* _RECORDS PROVIDED_:

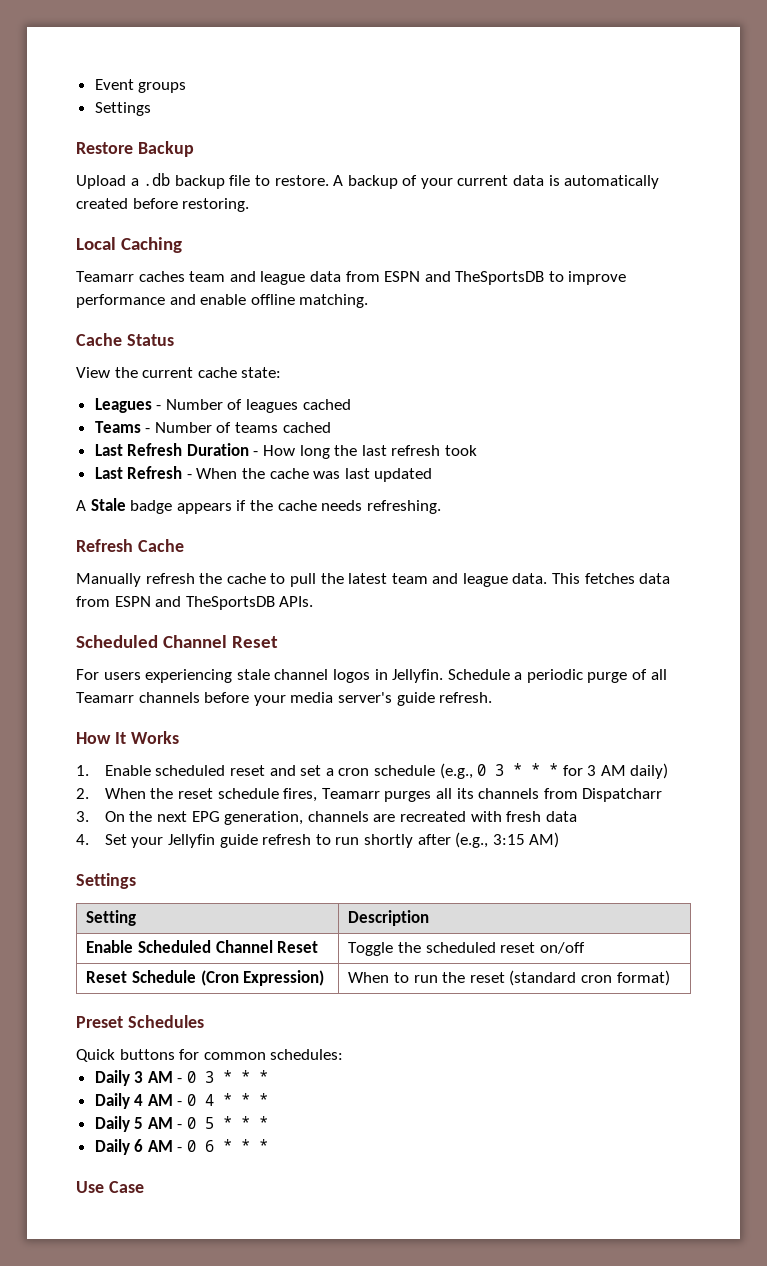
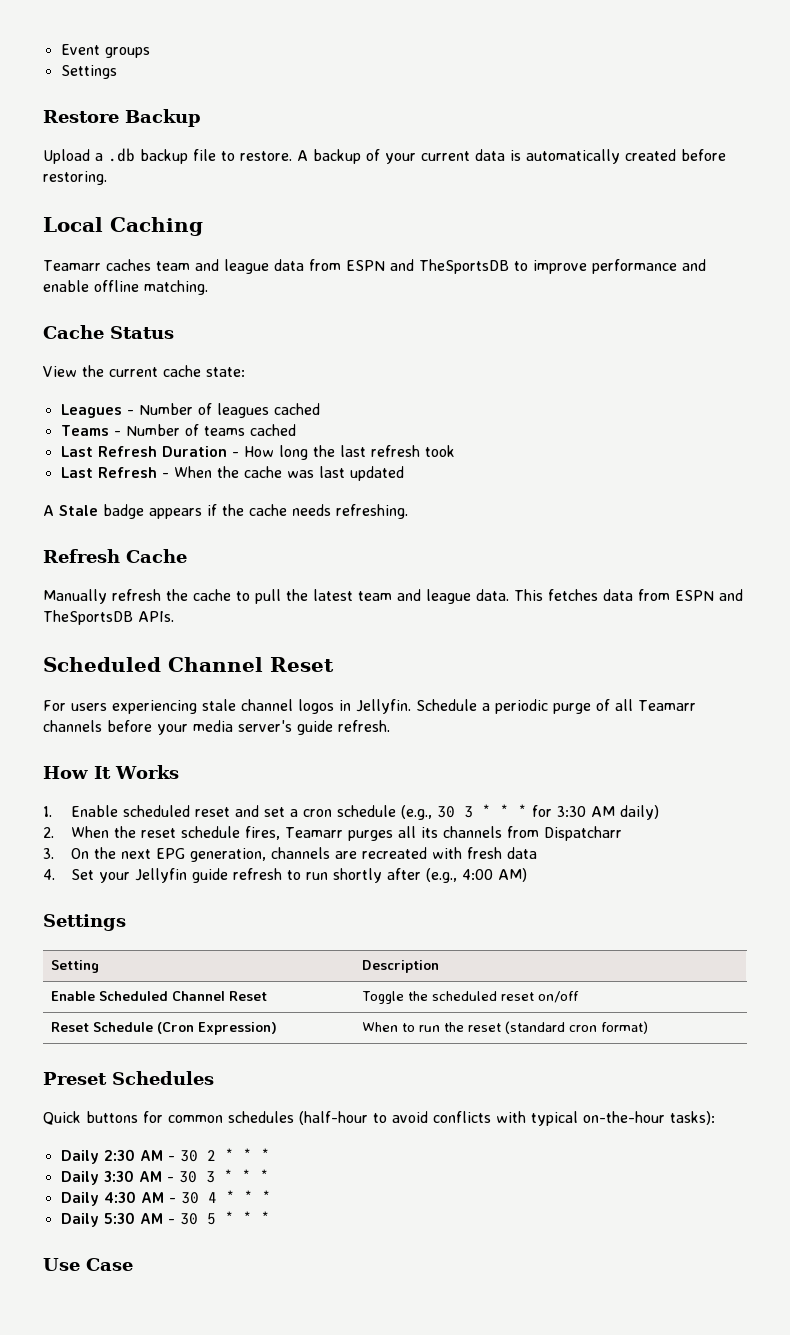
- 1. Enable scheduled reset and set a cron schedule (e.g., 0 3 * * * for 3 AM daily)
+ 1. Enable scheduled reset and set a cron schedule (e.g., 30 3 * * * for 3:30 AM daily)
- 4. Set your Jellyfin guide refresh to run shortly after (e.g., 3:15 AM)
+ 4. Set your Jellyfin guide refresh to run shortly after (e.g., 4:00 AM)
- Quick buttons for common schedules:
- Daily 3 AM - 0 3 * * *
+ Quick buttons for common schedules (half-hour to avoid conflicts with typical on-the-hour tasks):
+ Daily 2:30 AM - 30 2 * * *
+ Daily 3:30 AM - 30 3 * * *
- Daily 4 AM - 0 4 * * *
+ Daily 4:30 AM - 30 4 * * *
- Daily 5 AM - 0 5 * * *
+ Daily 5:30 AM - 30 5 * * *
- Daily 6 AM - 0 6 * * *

==

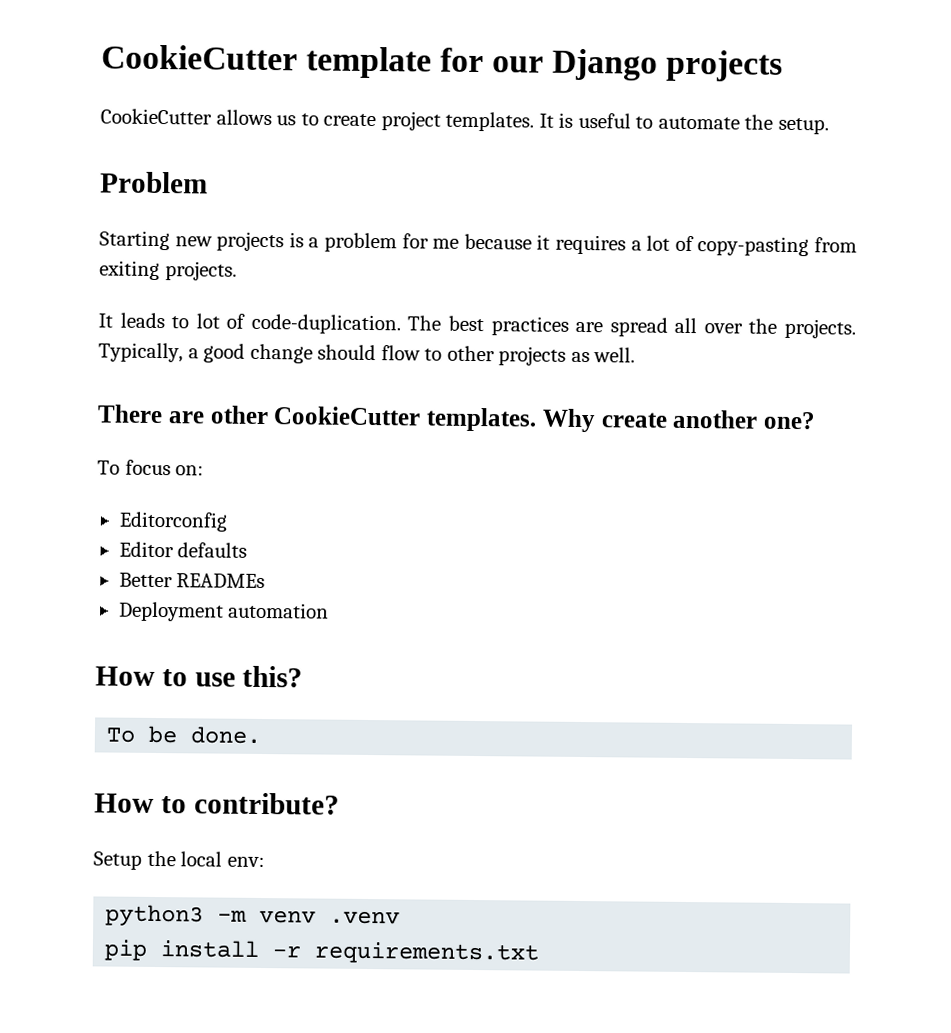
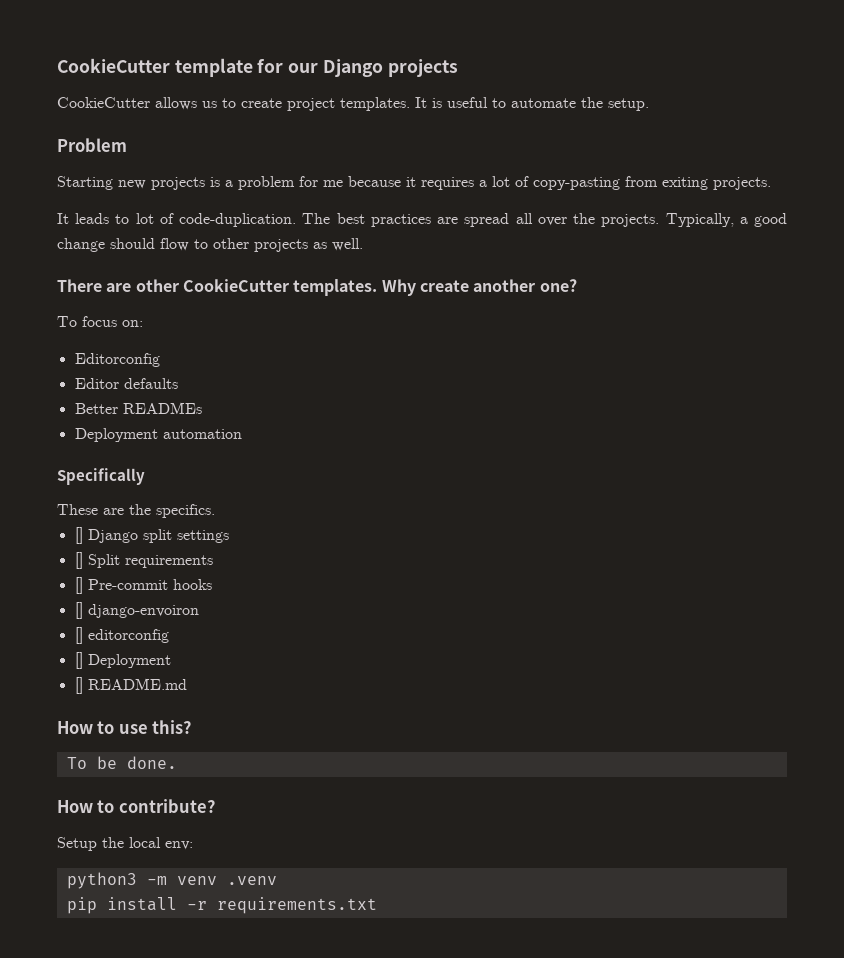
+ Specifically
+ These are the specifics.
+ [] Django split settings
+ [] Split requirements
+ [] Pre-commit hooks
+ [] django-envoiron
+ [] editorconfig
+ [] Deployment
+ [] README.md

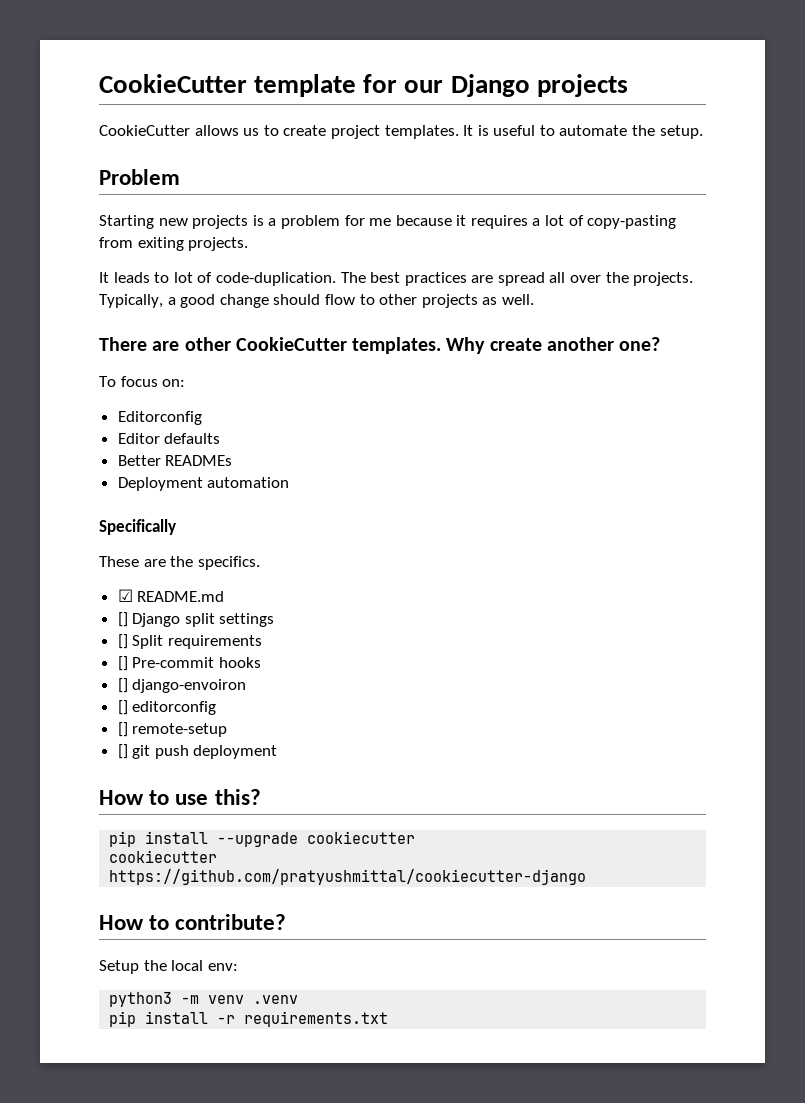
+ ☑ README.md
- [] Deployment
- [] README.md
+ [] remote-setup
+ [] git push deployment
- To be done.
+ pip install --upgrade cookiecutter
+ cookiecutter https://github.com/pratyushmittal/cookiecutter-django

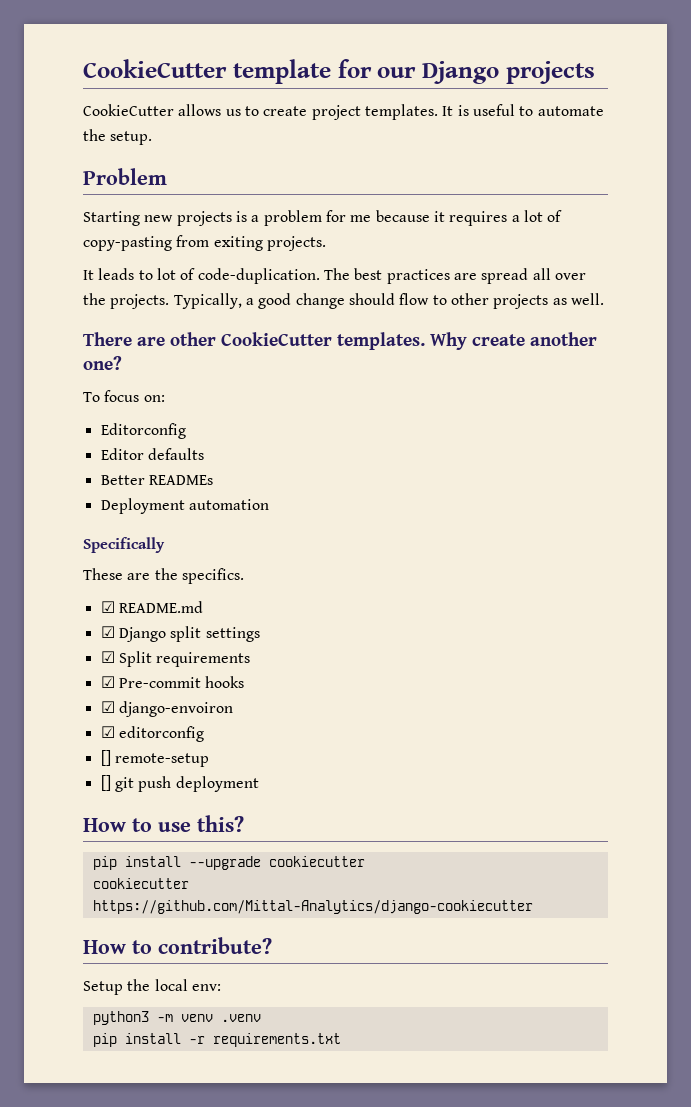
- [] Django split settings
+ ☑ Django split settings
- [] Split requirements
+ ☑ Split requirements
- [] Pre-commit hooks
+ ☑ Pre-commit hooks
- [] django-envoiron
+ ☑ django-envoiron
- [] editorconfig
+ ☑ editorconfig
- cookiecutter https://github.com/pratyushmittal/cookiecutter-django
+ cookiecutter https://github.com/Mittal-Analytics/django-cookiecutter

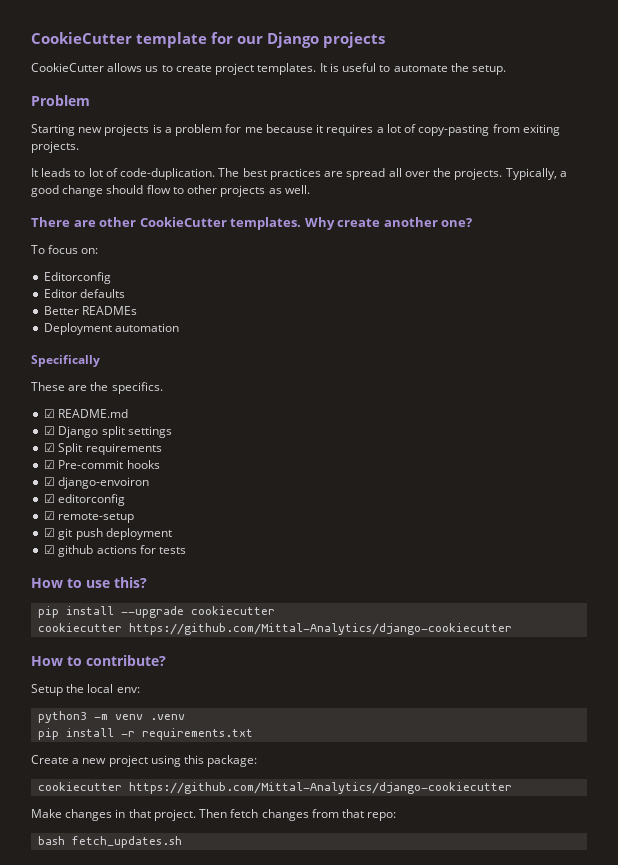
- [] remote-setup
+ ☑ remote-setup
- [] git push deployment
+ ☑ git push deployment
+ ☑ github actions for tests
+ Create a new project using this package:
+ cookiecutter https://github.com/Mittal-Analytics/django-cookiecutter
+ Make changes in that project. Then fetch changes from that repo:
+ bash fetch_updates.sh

* _WORK TO COMPLETE_: If a line in the records includes the string "envoiron", copy it.

* _YOUR SOLUTION_:
+ [] django-envoiron
- [] django-envoiron
+ ☑ django-envoiron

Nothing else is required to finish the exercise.